Thursday, August 30, 2007

I'll Make Your Mark!

Putting a handle of Makers Mark to your lips and taking a few good chugs, slam the bottle down, dry heave a couple of times, and then cracking open a natty ice after that; is a great way to start a hangover. But fuck; I hardly get hangovers anymore, I just feel tired the next day. Unless I'm drinking gin, that shit always fucks my brain up.



Sometimes you get thoughts rattling around in your head you don't want to think about or dwell on and the only thing to do is drown them with booze or music. But it has to be good, loud, fast music that makes you sorta def for a few hours. But with booze, it could be bad booze like Papov Vodka, good beer like Heineken, or anything that has an alcohol percentage on the label. Hell, cough syrup works sometimes, although I don't recommend it. It's sad to admit, but burying yourself in work does it too.



But don't think I'm superman, I still get the drinking shits...speaking of which.



I don't know why people don't like having butt pee. I mean, yeah you don't have control over holding the liquid. But you're in and out of the can so fast, even clean up is quick.

Thursday, August 23, 2007

Thanks for the Love

I just want to draw attention to a comment sombody left on a post not too long ago:



Heidi Oceanview said...
Why did you stop blogging? Took me a good 3 days to read through all of your stuff. Did you convert to Christianity and now speak at schools about the effect of alcoholism? Or did your liver just give out...?Too Bad. Entertaining as hell. Sorry you're bald.

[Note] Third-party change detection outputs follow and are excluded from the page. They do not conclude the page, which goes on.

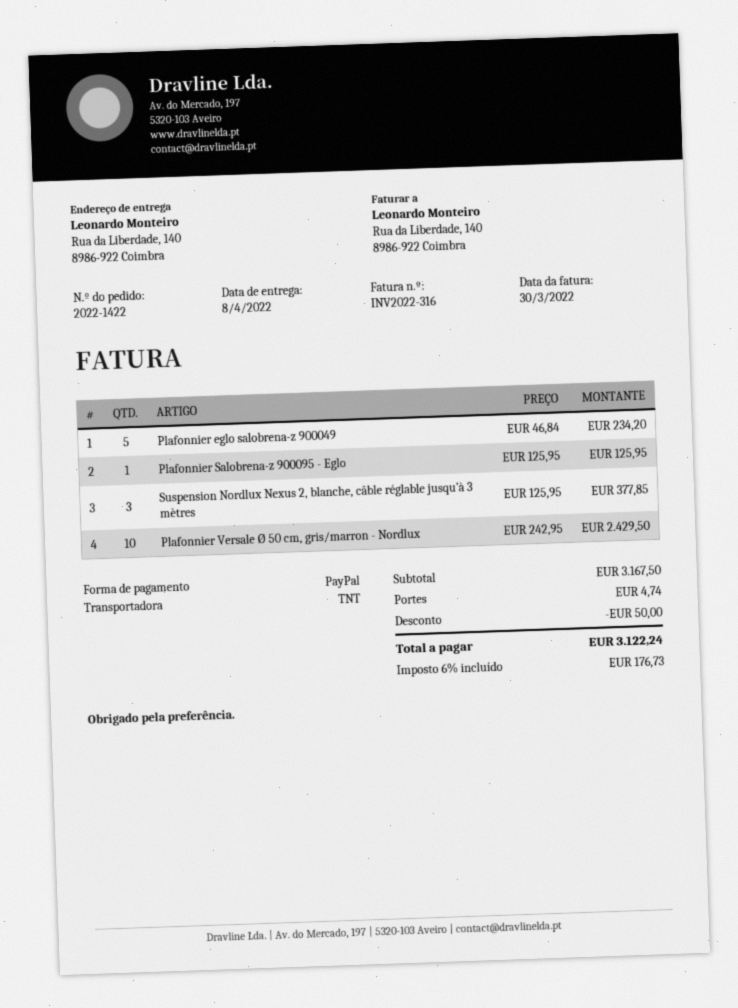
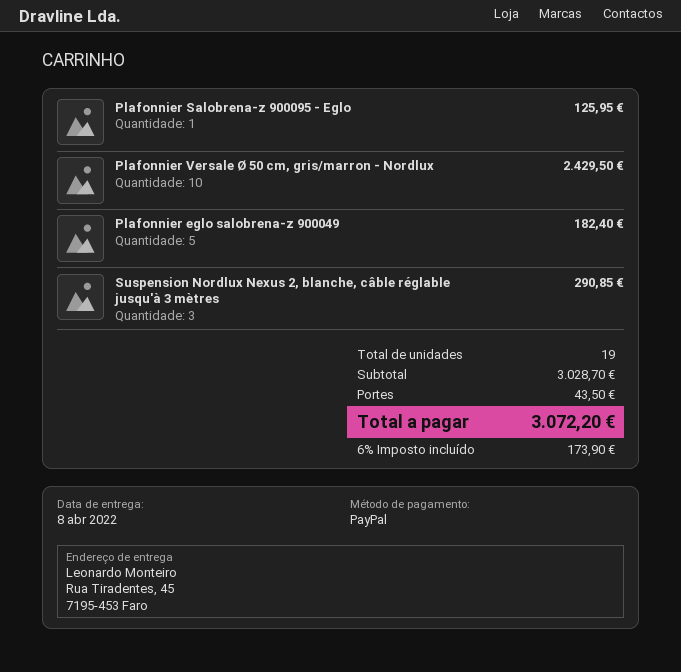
ship to: Rua da Liberdade, 140, 8986-922 Coimbra -> Rua Tiradentes, 45, 7195-453 Faro
Plafonnier eglo salobrena-z 900049: 5 for 234.20 -> 5 for 182.40
Suspension Nordlux Nexus 2, blanche, câble réglable jusqu'à 3 mètres: 3 for 377.85 -> 3 for 290.85
subtotal: 3167.50 -> 3028.70
discount: 50.00 -> none
shipping: 4.74 -> 43.50
tax: 6% = 176.73 -> 6% = 173.90
total: 3122.24 -> 3072.20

It makes me feel good that people who don't know me read my blog. (God, I hope I don't know Heidi Oceanview; sorry if I do). To address some of your concerns Heidi:

1) I have not stopped drinking. My liver is still chugging along. Don't worry, when it dies I have a good doctor buddy of mine who has me on the waiting list for a liver transplant. I told him to throw me on there twice, because a replacement liver doesn't last as long as my originial manufactured one.

2) I haven't been to church in a really long time (I have a fear of bursting into flames upon entry); I am also not a good role model for kids to listen to. When I was in college, I was speaking to my friends Dorm kids, on a pannel with five other people. Sombody asked how much I study in my major and how long to I spend on homework. I told them I don't study much, just the day before a test; and I don't have much homework in my major. My friend gave me a glare and said, "you can't tell them that; we're trying to motivate them to do better and work harder in school". I made it up to the kids by going on a beer run for them. My friend was glad she didn't have to go on another beer run for the under 21'ers.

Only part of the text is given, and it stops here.